Plants were cultivated following the method described in a previous study [16]. To estimate the broad-sense heritability of the β-eudesmol/hinesol content ratio in A. lancea rhizomes, 25 clonal lines were grown in an experimental field in Ami Town, Inashiki-gun, Ibaraki Prefecture (35°.99′N, 140°.20′E), Japan, in 2017. Rhizomes of these A. lancea clonal lines were cut into 50-g sections; planted on November 25, 2016; and harvested on November 23, 2017. The number of biological replicate plants for each clonal line was as follows: lines 1–17 (n = 20), lines 18–24 (n = 10), line 25 (n = 5).

To evaluate G × E interaction and the effects of environmental factors, 6 clonal lines were grown in different years and in different locations. To examine the effects of cultivation year, 6 clonal lines (lines 1–6) were cultivated in 2016 in an experimental field located in Ibaraki Prefecture. We planted the six clones on November 25, 2015 and harvested them on November 23, 2016. These experiments were performed with 20 biological replicates for each clonal line. In addition, to evaluate the effects of location, six clonal lines were grown in 2017 in another experimental field at Kyowa-Town, Hokkaido (43°.01′N, 140°.53′E), Japan. Rhizomes of the 6 clonal lines were divided into 50 g sections and we cultivated the 6 clonal lines from October 21, 2016, to October 19, 2017, in Hokkaido. This experiment was performed with 8–20 biological replicates for each clonal line as follows: line 1 (n = 20), line 2 (n = 12), line 3 (n = 8), line 4 (n = 20), line 5 (n = 18), and line 6 (n = 20).

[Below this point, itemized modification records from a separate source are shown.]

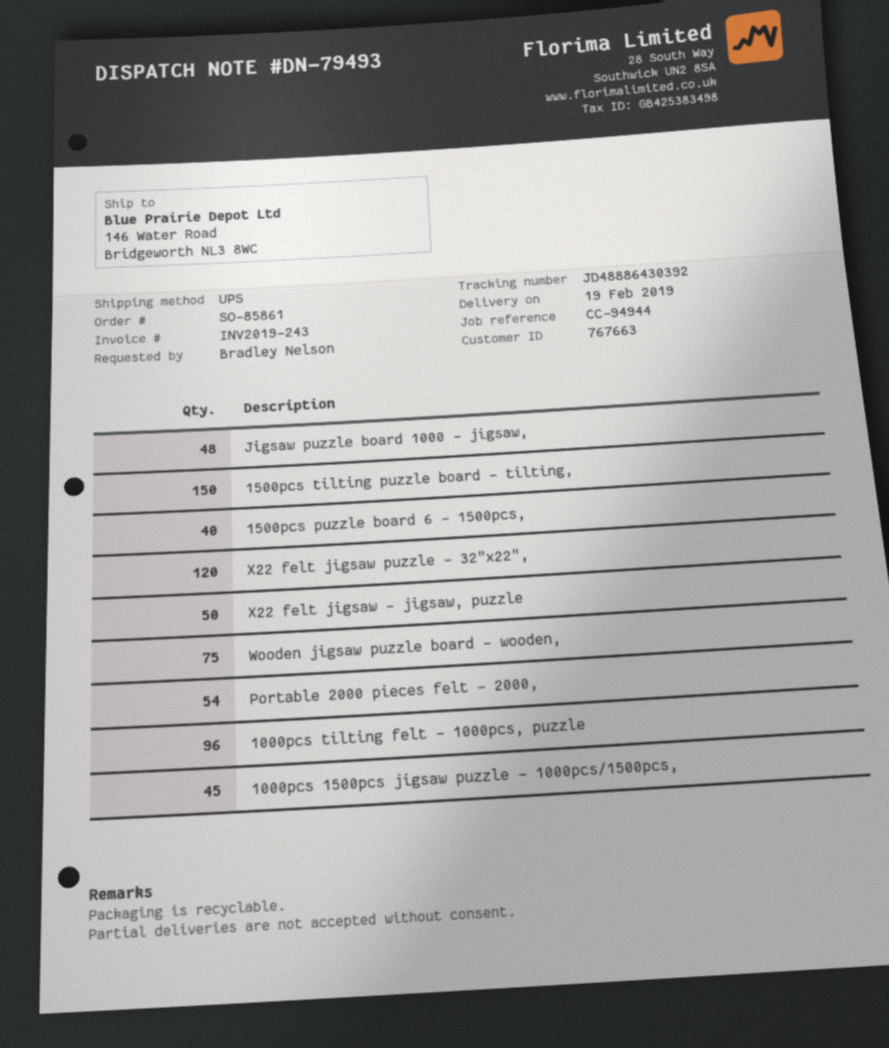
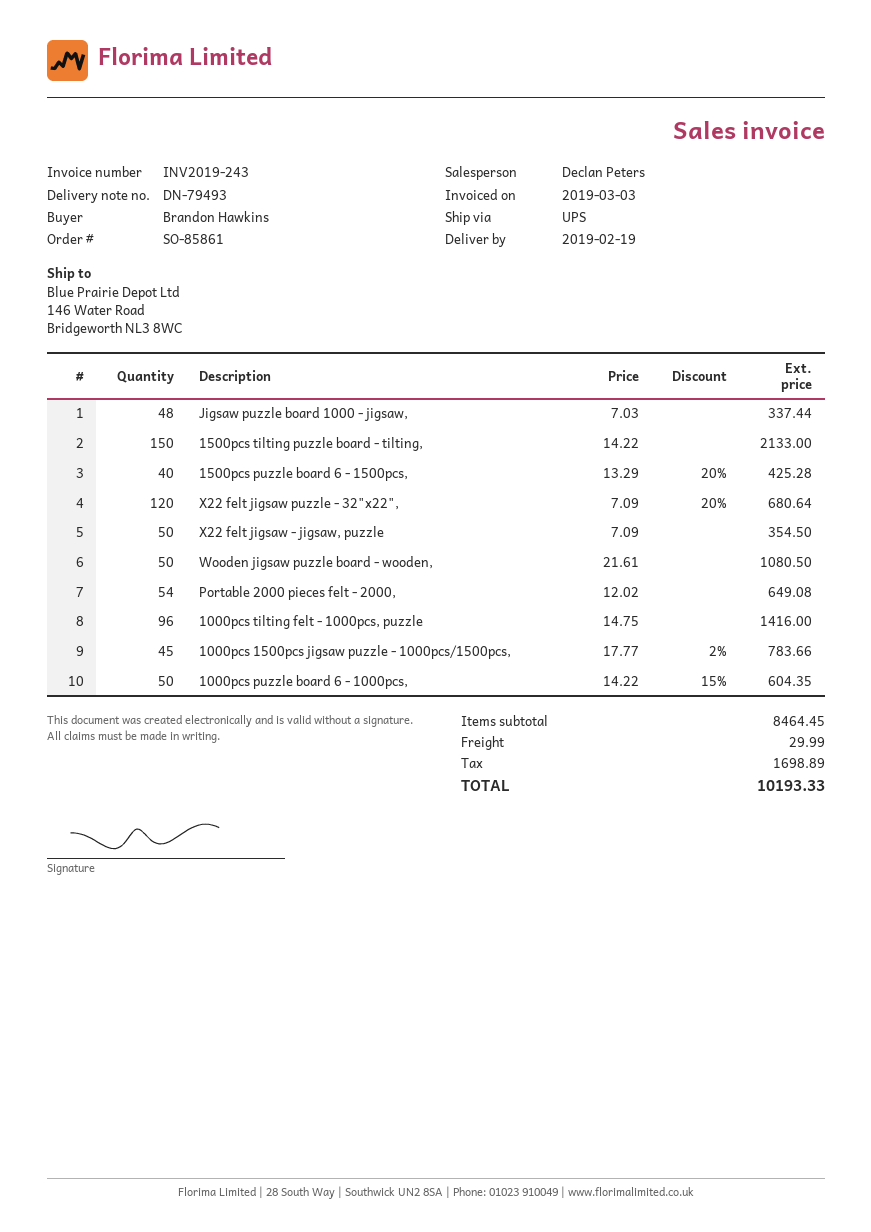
ordered by: Bradley Nelson -> Brandon Hawkins
Wooden jigsaw puzzle board - wooden,: 75 -> 50
1000pcs puzzle board 6 - 1000pcs,: none -> 50

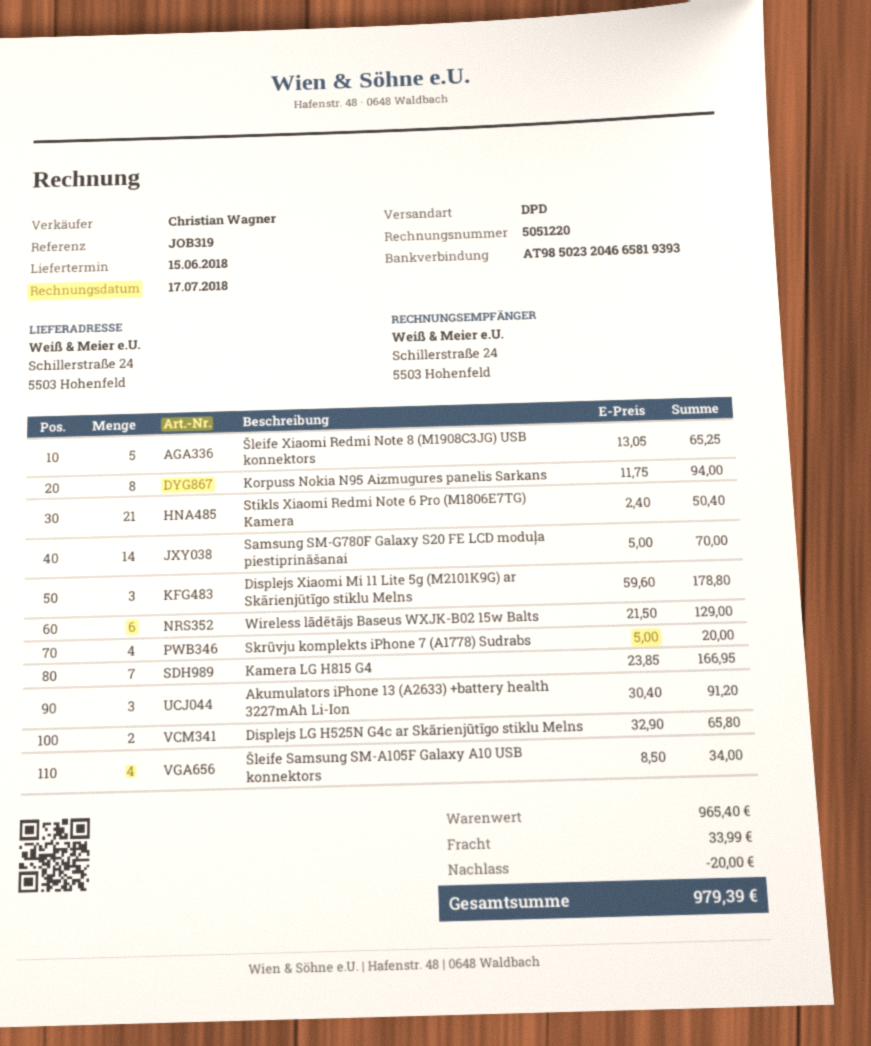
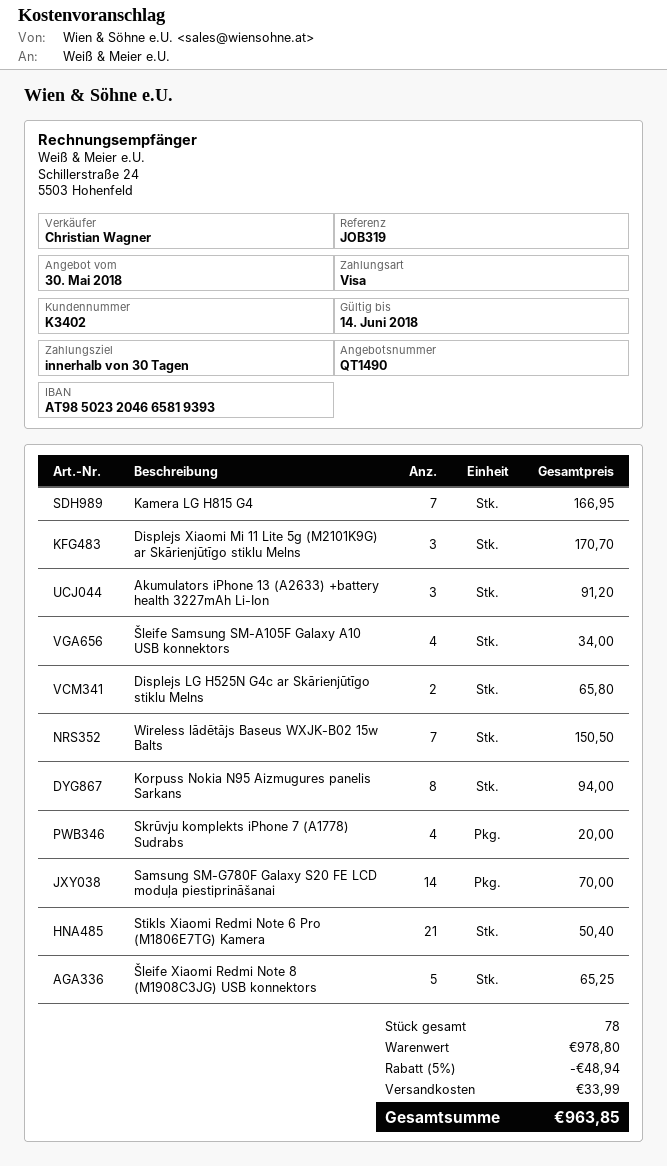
Displejs Xiaomi Mi 11 Lite 5g (M2101K9G) ar Skārienjūtīgo stiklu Melns: 3 for 178.80 -> 3 for 170.70
Wireless lādētājs Baseus WXJK-B02 15w Balts: 6 for 129.00 -> 7 for 150.50
subtotal: 965.40 -> 978.80
discount: 20.00 -> 48.94
total: 979.39 -> 963.85

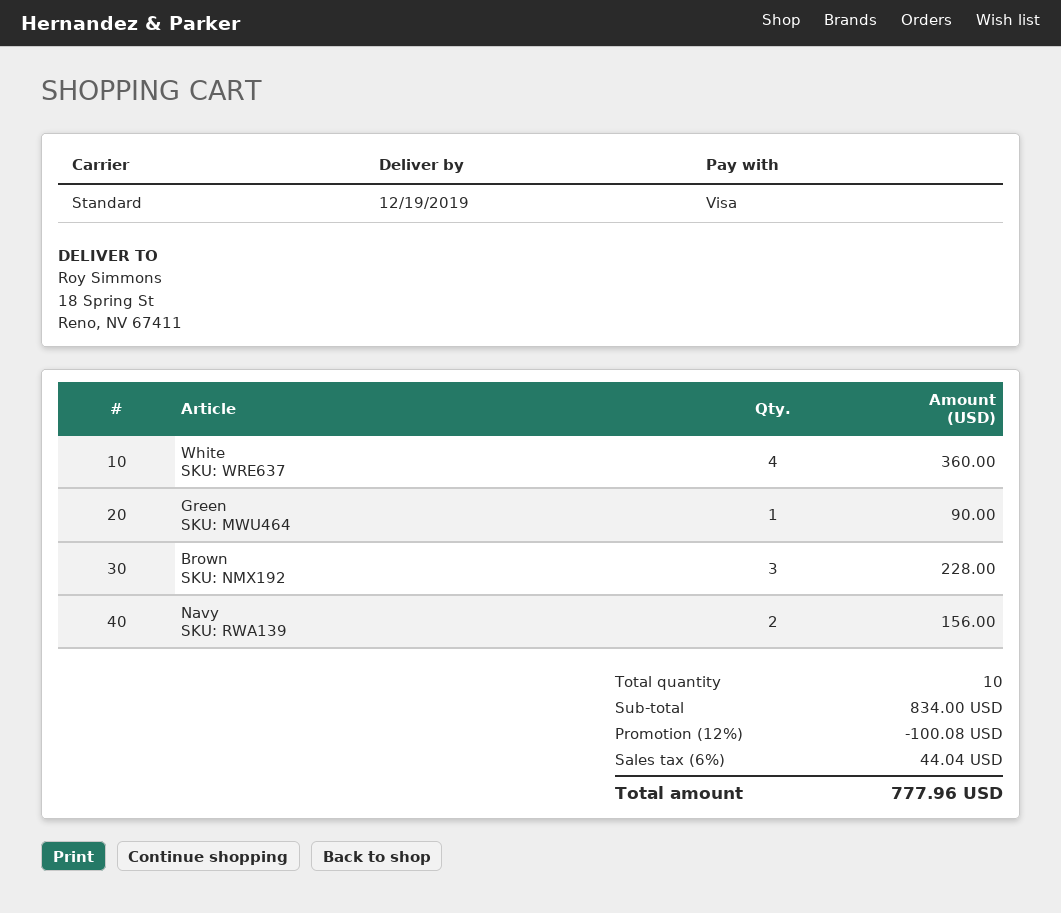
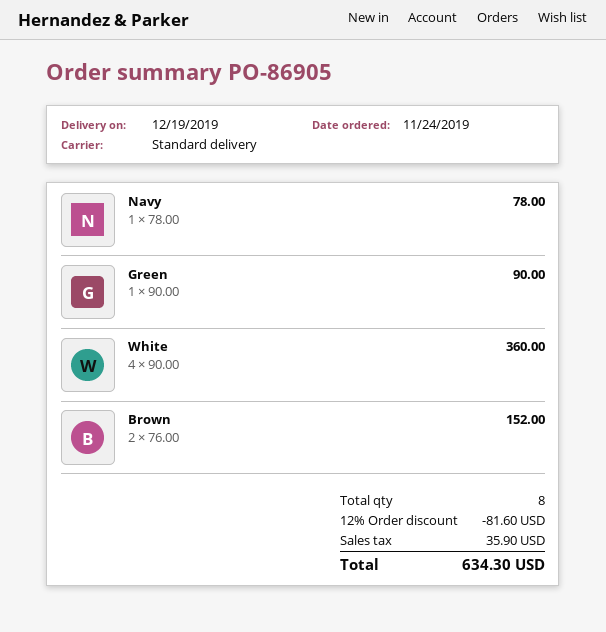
Brown: 3 for 228.00 -> 2 for 152.00
Navy: 2 for 156.00 -> 1 for 78.00
total quantity: 10 -> 8
discount: 12% = 100.08 -> 12% = 81.60
tax: 44.04 -> 35.90
total: 777.96 -> 634.30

Extraction of sesquiterpenoids and gas chromatography-mass spectrometry (GC-MS) analysis

β-Eudesmol and hinesol content in A. lancea rhizomes were determined as described previously [16]. The A. lancea rhizomes were dried in a convection drying oven (RY-120HG, ALP Co., Ltd., Japan) at 50 °C for 7 days and pulverized using a vibrating rod mill (TI-200, Cosmic Mechanical Technology, Co. Ltd., Japan) for GC-MS analysis. The powder samples of A. lancea rhizomes were accurately weighed at 0.5 g, and extracted with n-hexane (25 ml) using a recipro shacker (SR-1, TAITEC Co., Japan) for 15 min, followed by centrifugation (1660×g, 10 min). After collection of the supernatant, the residues were re-extracted with n-hexane (20 ml) in a same manner. An internal standard (I.S.), phenanthrene (1.5 mg, 1 ml in n-hexane), was added to the combined supernatants in 50 ml-volumetric flask, and the solutions were made up by adding n-hexane to a total volume of 50 ml. The analyses were conducted using an Agilent 7890A gas chromatograph (GC) coupled to a 5975C mass spectrometer (MS) (Agilent Technologies, Palo Alto, CA, USA). Sample solutions (1 μL) were injected into a DB-WAX capillary column (polyethylene glycol, 30 m × 250 μm i.d., 0.25 μm film thickness; Agilent J&W Scientific, Folsom, CA) in a split ratio of 50:1. Helium was used as the carrier gas at a flow rate of 1 mL /min. The injector temperature was set at 240 °C. The column oven temperature was initially held at 160 °C for 2 min after injection, and programmed to increase from 160 to 200 °C at a rate of 5 °C /min, then increase from 200 to 240 °C at a rate of 8 °C /min, and hold at 240 °C for 5 min. The interface temperature was set at 240 °C. The MS was operated in an electron impact ionization at 70 eV and the temperatures of the ion source and the quadrupole mass spectrometer were set at 230 °C and 150 °C, respectively. Total ion current (TIC) chromatograms were acquired in a mass range of 40–500 amu using an Agilent MSD Chemstation software (version E.02.00.493).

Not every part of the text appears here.